There were 303 households, out of which 25.4% had children under the age of 18 living with them, 52.1% were married couples living together, 5.6% had a female householder with no husband present, and 40.3% were non-families. 37.6% of all households were made up of individuals, and 20.5% had someone living alone who was 65 years of age or older. The average household size was 2.08 and the average family size was 2.73.

In the village, the population was spread out, with 23.0% under the age of 18, 5.7% from 18 to 24, 22.5% from 25 to 44, 23.8% from 45 to 64, and 24.9% who were 65 years of age or older. The median age was 44 years.

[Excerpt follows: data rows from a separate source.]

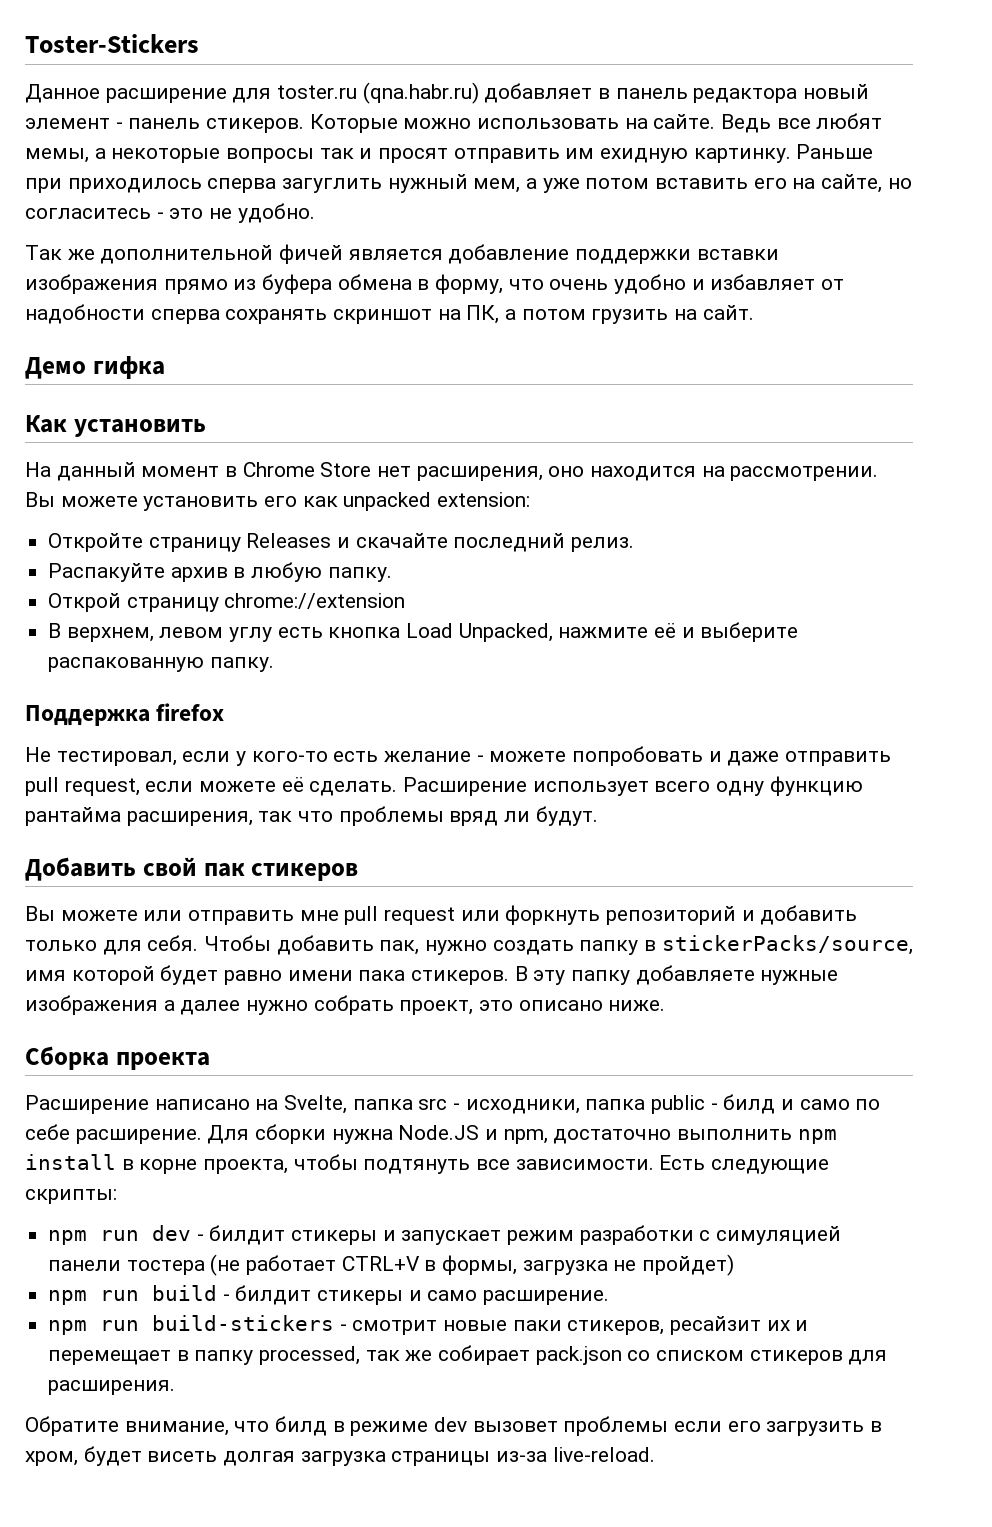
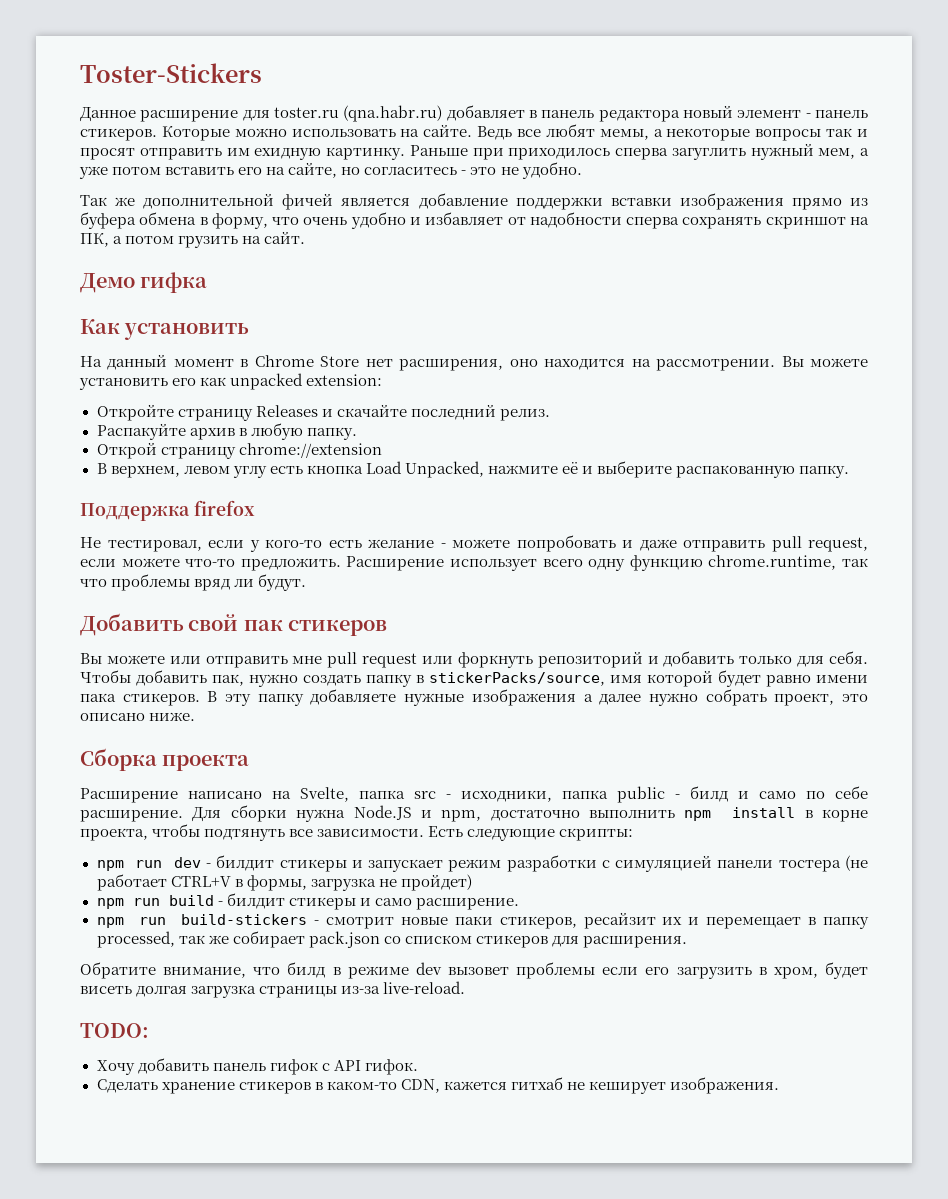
- Не тестировал, если у кого-то есть желание - можете попробовать и даже отправить pull request, если можете её сделать.
+ Не тестировал, если у кого-то есть желание - можете попробовать и даже отправить pull request, если можете что-то предложить.
- Расширение использует всего одну функцию рантайма расширения, так что проблемы вряд ли будут.
+ Расширение использует всего одну функцию chrome.runtime, так что проблемы вряд ли будут.
+ TODO:
+ Хочу добавить панель гифок с API гифок.
+ Сделать хранение стикеров в каком-то CDN, кажется гитхаб не кеширует изображения.

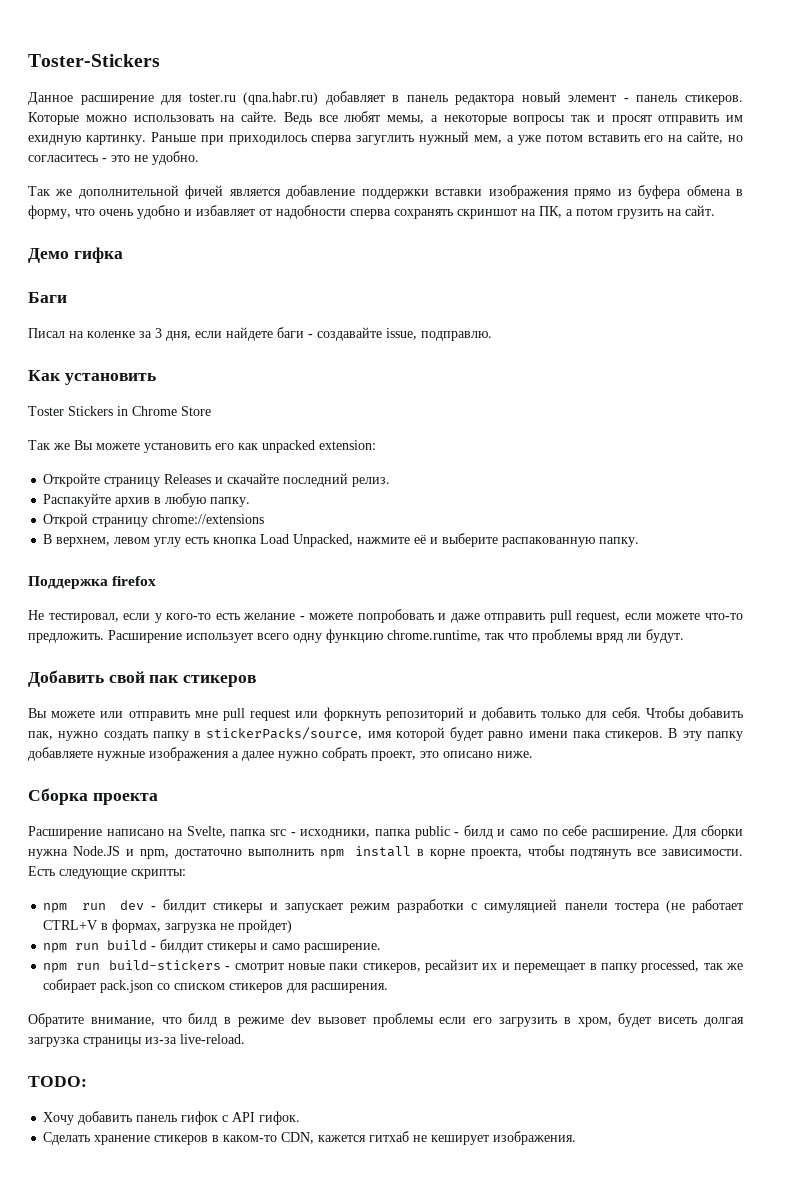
+ Баги
+ Писал на коленке за 3 дня, если найдете баги - создавайте issue, подправлю.
  Как установить
- На данный момент в Chrome Store нет расширения, оно находится на рассмотрении. Вы можете установить его как unpacked extension:
+ Toster Stickers in Chrome Store
+ Так же Вы можете установить его как unpacked extension:
- Открой страницу chrome://extension
+ Открой страницу chrome://extensions
- npm run dev - билдит стикеры и запускает режим разработки с симуляцией панели тостера (не работает CTRL+V в формы, загрузка не пройдет)
+ npm run dev - билдит стикеры и запускает режим разработки с симуляцией панели тостера (не работает CTRL+V в формах, загрузка не пройдет)

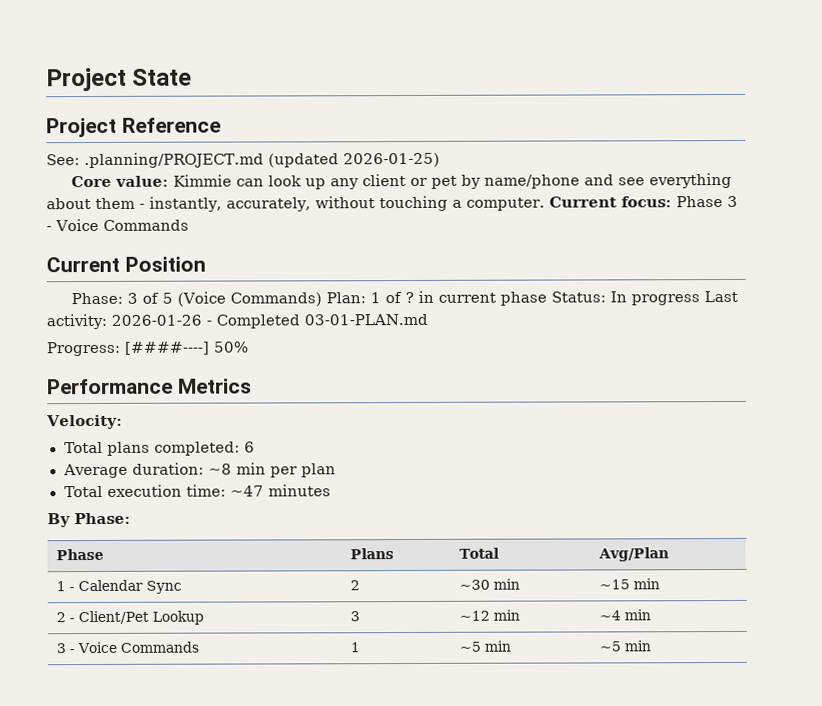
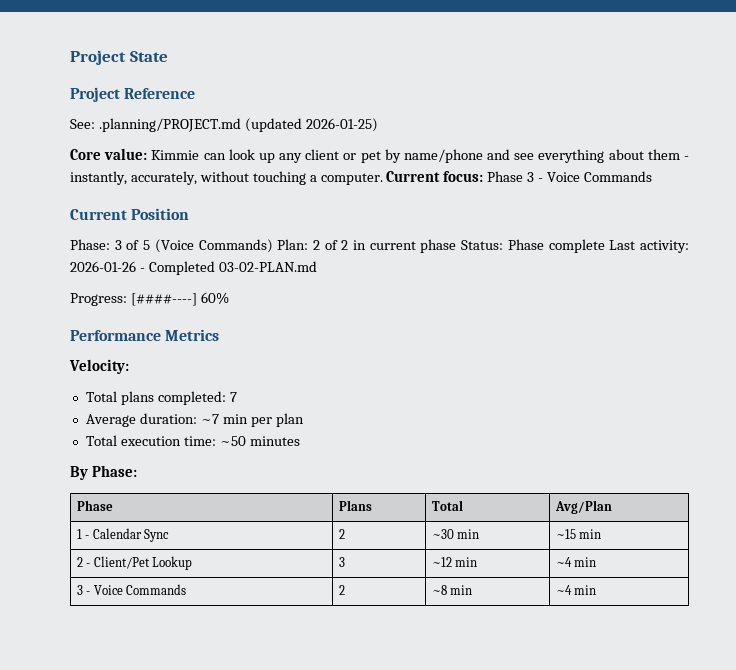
- Phase: 3 of 5 (Voice Commands) Plan: 1 of ? in current phase Status: In progress Last activity: 2026-01-26 - Completed 03-01-PLAN.md
+ Phase: 3 of 5 (Voice Commands) Plan: 2 of 2 in current phase Status: Phase complete Last activity: 2026-01-26 - Completed 03-02-PLAN.md
- Progress: [####----] 50%
+ Progress: [####----] 60%
- Total plans completed: 6
+ Total plans completed: 7
- Average duration: ~8 min per plan
+ Average duration: ~7 min per plan
- Total execution time: ~47 minutes
+ Total execution time: ~50 minutes
- 3 - Voice Commands | 1 | ~5 min | ~5 min
+ 3 - Voice Commands | 2 | ~8 min | ~4 min

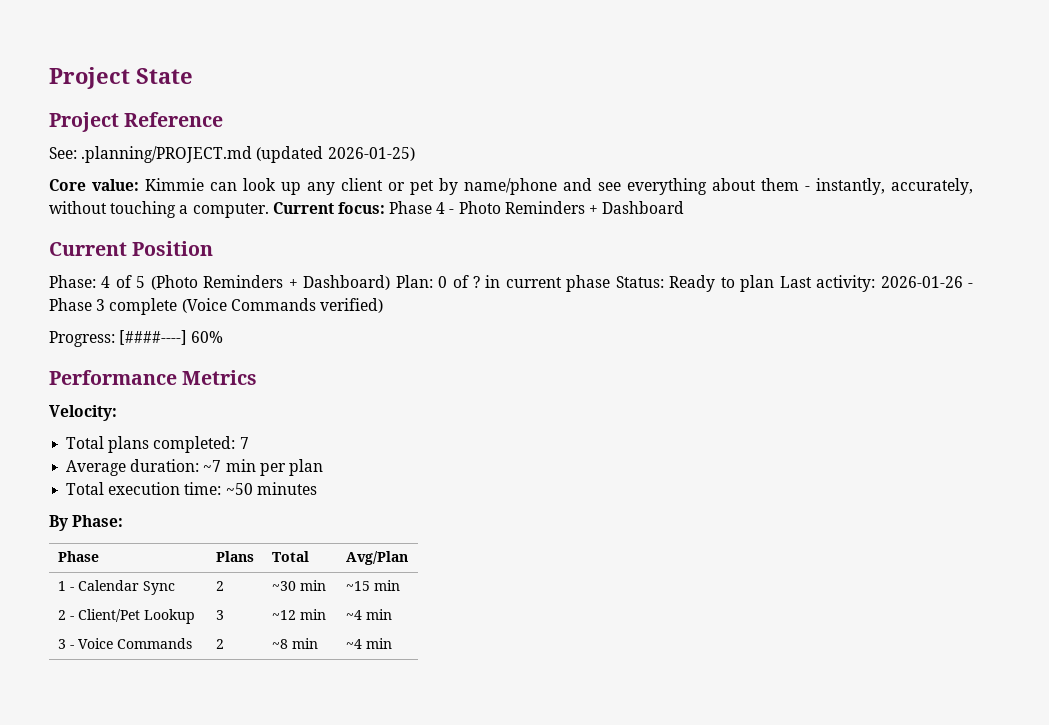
- Current focus: Phase 3 - Voice Commands
+ Current focus: Phase 4 - Photo Reminders + Dashboard
- Phase: 3 of 5 (Voice Commands) Plan: 2 of 2 in current phase Status: Phase complete Last activity: 2026-01-26 - Completed 03-02-PLAN.md
+ Phase: 4 of 5 (Photo Reminders + Dashboard) Plan: 0 of ? in current phase Status: Ready to plan Last activity: 2026-01-26 - Phase 3 complete (Voice Commands verified)

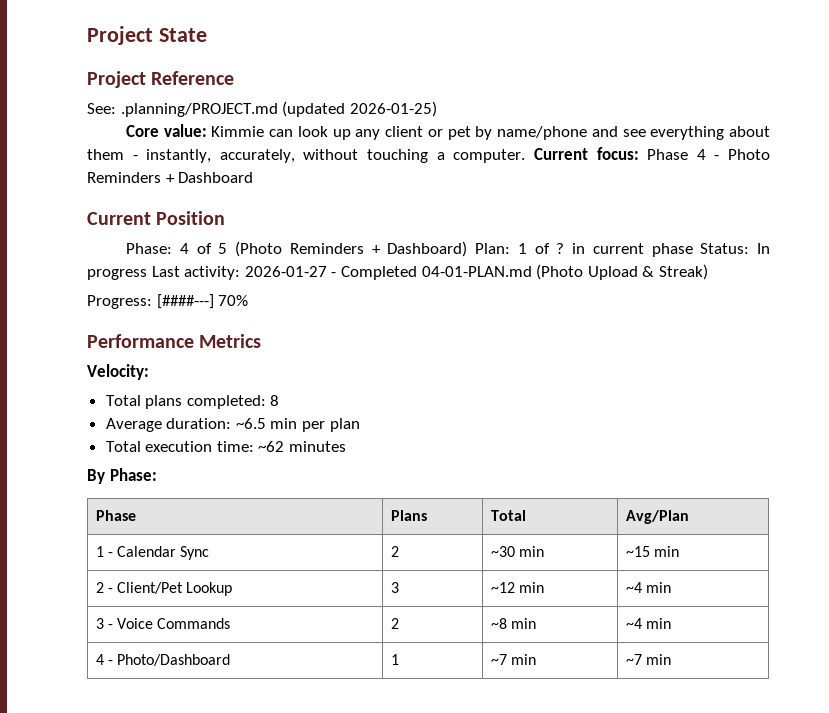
- Phase: 4 of 5 (Photo Reminders + Dashboard) Plan: 0 of ? in current phase Status: Ready to plan Last activity: 2026-01-26 - Phase 3 complete (Voice Commands verified)
+ Phase: 4 of 5 (Photo Reminders + Dashboard) Plan: 1 of ? in current phase Status: In progress Last activity: 2026-01-27 - Completed 04-01-PLAN.md (Photo Upload & Streak)
- Progress: [####----] 60%
+ Progress: [####---] 70%
- Total plans completed: 7
+ Total plans completed: 8
- Average duration: ~7 min per plan
+ Average duration: ~6.5 min per plan
- Total execution time: ~50 minutes
+ Total execution time: ~62 minutes
+ 4 - Photo/Dashboard | 1 | ~7 min | ~7 min

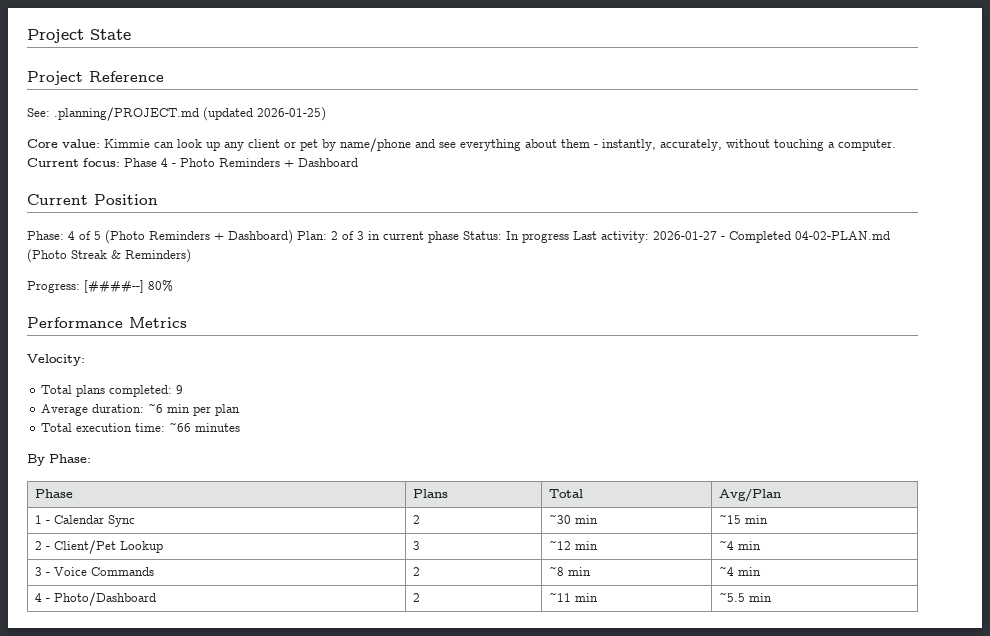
- Phase: 4 of 5 (Photo Reminders + Dashboard) Plan: 1 of ? in current phase Status: In progress Last activity: 2026-01-27 - Completed 04-01-PLAN.md (Photo Upload & Streak)
+ Phase: 4 of 5 (Photo Reminders + Dashboard) Plan: 2 of 3 in current phase Status: In progress Last activity: 2026-01-27 - Completed 04-02-PLAN.md (Photo Streak & Reminders)
- Progress: [####---] 70%
+ Progress: [####--] 80%
- Total plans completed: 8
+ Total plans completed: 9
- Average duration: ~6.5 min per plan
+ Average duration: ~6 min per plan
- Total execution time: ~62 minutes
+ Total execution time: ~66 minutes
- 4 - Photo/Dashboard | 1 | ~7 min | ~7 min
+ 4 - Photo/Dashboard | 2 | ~11 min | ~5.5 min

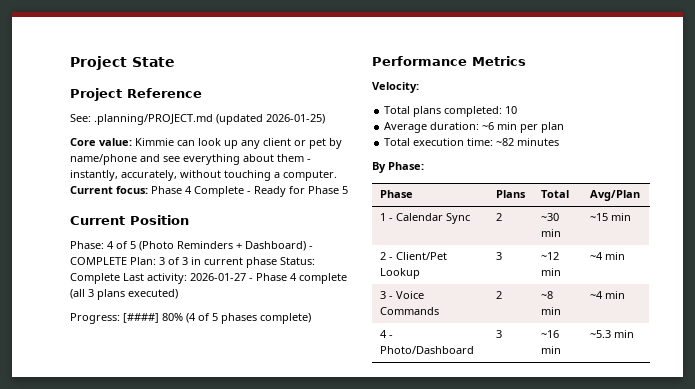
- Current focus: Phase 4 - Photo Reminders + Dashboard
+ Current focus: Phase 4 Complete - Ready for Phase 5
- Phase: 4 of 5 (Photo Reminders + Dashboard) Plan: 2 of 3 in current phase Status: In progress Last activity: 2026-01-27 - Completed 04-02-PLAN.md (Photo Streak & Reminders)
+ Phase: 4 of 5 (Photo Reminders + Dashboard) - COMPLETE Plan: 3 of 3 in current phase Status: Complete Last activity: 2026-01-27 - Phase 4 complete (all 3 plans executed)
- Progress: [####--] 80%
+ Progress: [####] 80% (4 of 5 phases complete)
- Total plans completed: 9
+ Total plans completed: 10
- Total execution time: ~66 minutes
+ Total execution time: ~82 minutes
- 4 - Photo/Dashboard | 2 | ~11 min | ~5.5 min
+ 4 - Photo/Dashboard | 3 | ~16 min | ~5.3 min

For every 100 females, there were 90.3 males. For every 100 females age 18 and over, there were 84.4 males.

As of 2000 the median income for a household in the village was $25,500, and the median income for a family was $35,875. Males had a median income of $24,375 versus $21,339 for females. The per capita income for the village was $18,574. About 10.1% of families and 14.8% of the population were below the poverty line, including 28.2% of those under age 18 and 8.3% of those age 65 or over.